*YOUR TASK:* All entries are to be quoted exactly; the images stay out of the copy.

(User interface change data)
..............................

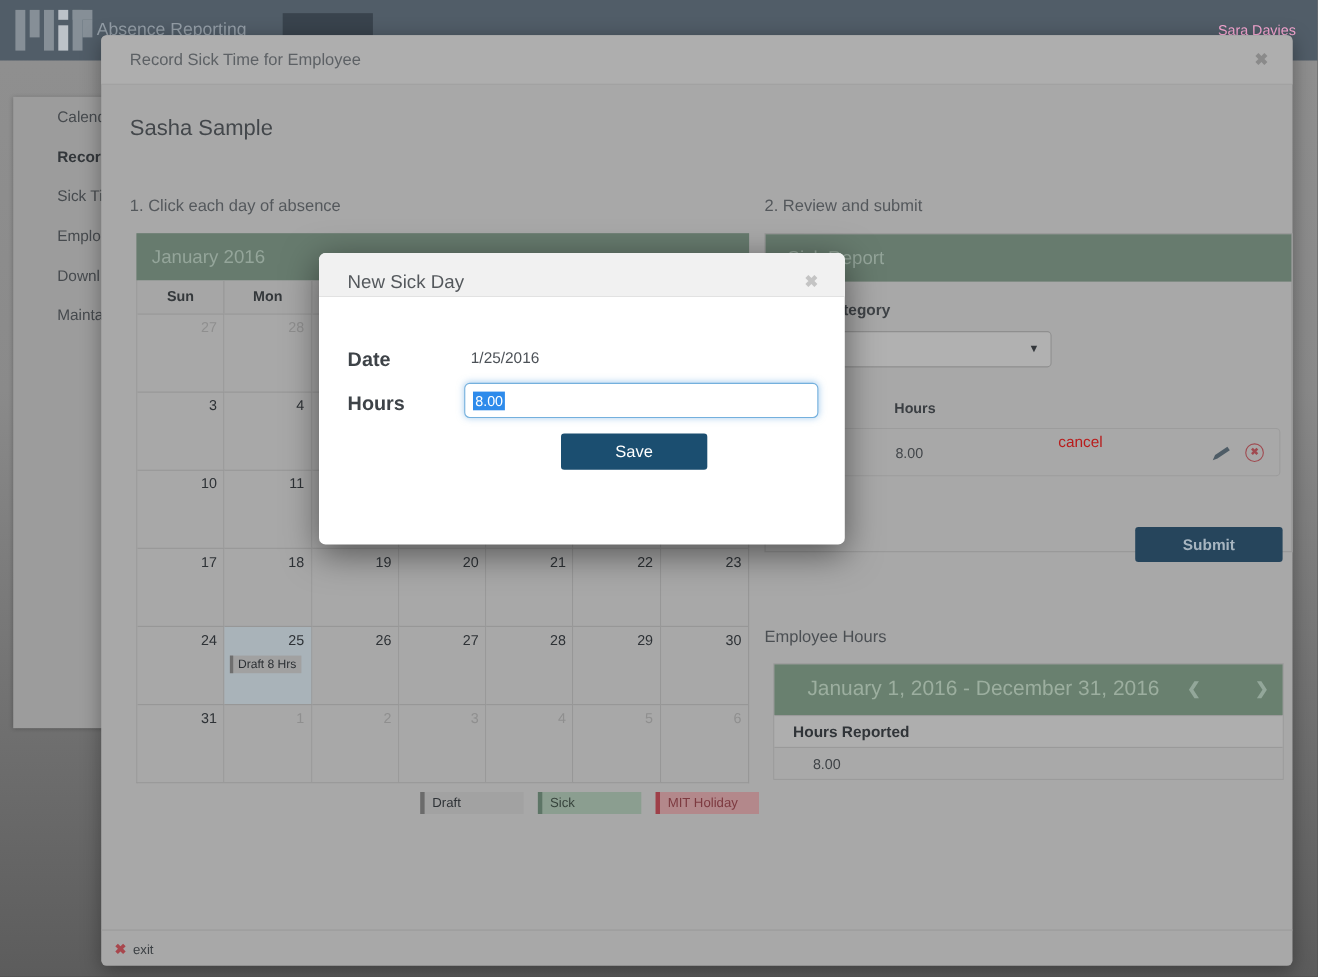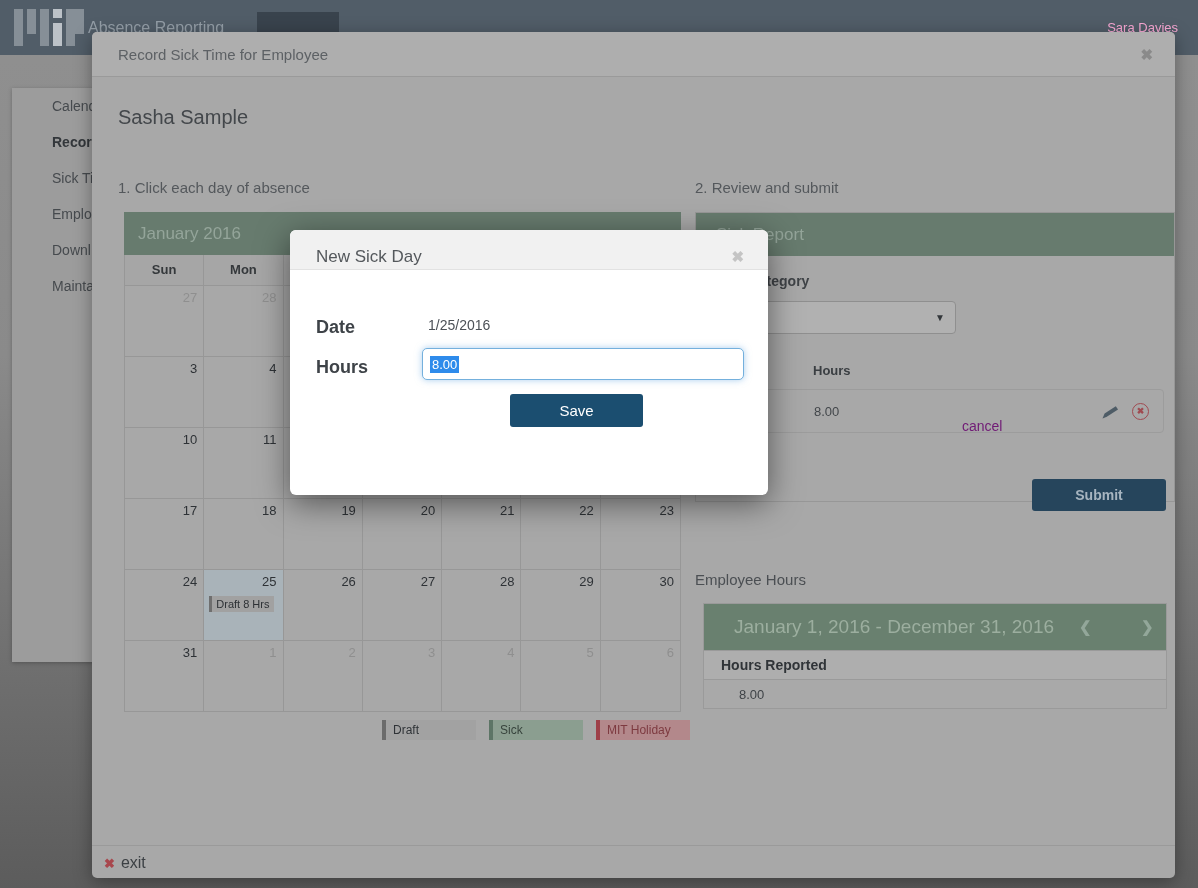--- a/index.html
+++ b/index.html
@@ -104,7 +104,7 @@
   .sel-text{background:#2e8beb;color:#fff;font-size:13px;padding:1px 2px;}
   .save-btn{position:absolute;left:220px;top:164px;width:133px;height:33px;background:#1b4e70;
             border-radius:3px;text-align:center;line-height:33px;font-size:15px;font-weight:400;color:#ffffff;cursor:default;}
-  .cancel-link{position:absolute;left:672px;top:188px;font-size:14px;color:#701a75;cursor:default;}
+  .cancel-link{position:absolute;left:672px;top:163px;font-size:14px;color:#b91c1c;cursor:default;}
 </style>
 </head>
 <body>

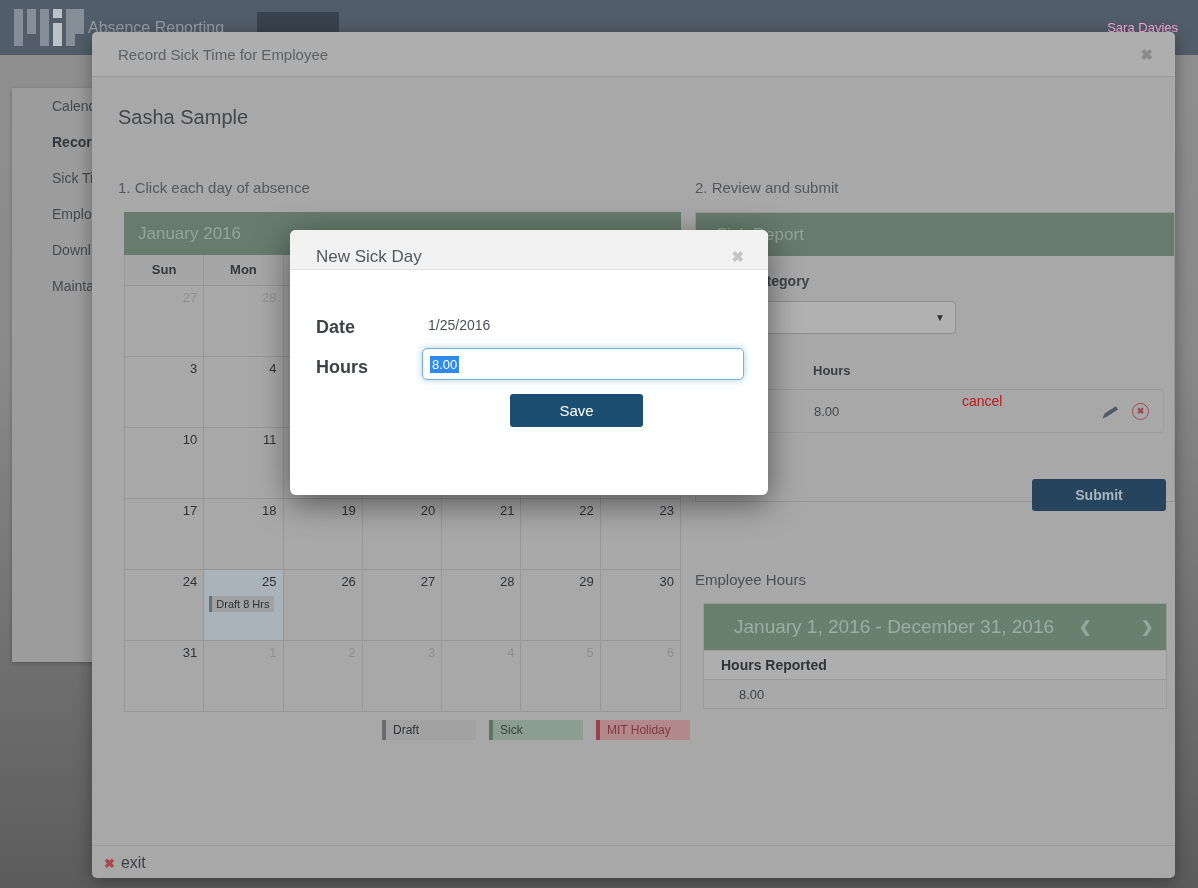--- a/index.html
+++ b/index.html
@@ -87,7 +87,7 @@
   .bm-footer{position:absolute;left:0;bottom:0;width:100%;height:33px;border-top:1px solid #9a9a9a;
              line-height:33px;padding-left:12px;}
   .exit-x{color:#a8474d;font-size:13px;font-weight:700;margin-right:6px;}
-  .exit-label{font-size:16px;color:#3c4044;cursor:default;}
+  .exit-label{font-size:12px;color:#3c4044;cursor:default;}
 
   
   .dialog{position:absolute;left:290px;top:230px;width:478px;height:265px;background:#fff;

..............................

*ANSWER:*
--- a/index.html
+++ b/index.html
@@ -104,7 +104,7 @@
   .sel-text{background:#2e8beb;color:#fff;font-size:13px;padding:1px 2px;}
   .save-btn{position:absolute;left:220px;top:164px;width:133px;height:33px;background:#1b4e70;
             border-radius:3px;text-align:center;line-height:33px;font-size:15px;font-weight:400;color:#ffffff;cursor:default;}
-  .cancel-link{position:absolute;left:672px;top:188px;font-size:14px;color:#701a75;cursor:default;}
+  .cancel-link{position:absolute;left:672px;top:163px;font-size:14px;color:#b91c1c;cursor:default;}
 </style>
 </head>
 <body>

--- a/index.html
+++ b/index.html
@@ -87,7 +87,7 @@
   .bm-footer{position:absolute;left:0;bottom:0;width:100%;height:33px;border-top:1px solid #9a9a9a;
              line-height:33px;padding-left:12px;}
   .exit-x{color:#a8474d;font-size:13px;font-weight:700;margin-right:6px;}
-  .exit-label{font-size:16px;color:#3c4044;cursor:default;}
+  .exit-label{font-size:12px;color:#3c4044;cursor:default;}
 
   
   .dialog{position:absolute;left:290px;top:230px;width:478px;height:265px;background:#fff;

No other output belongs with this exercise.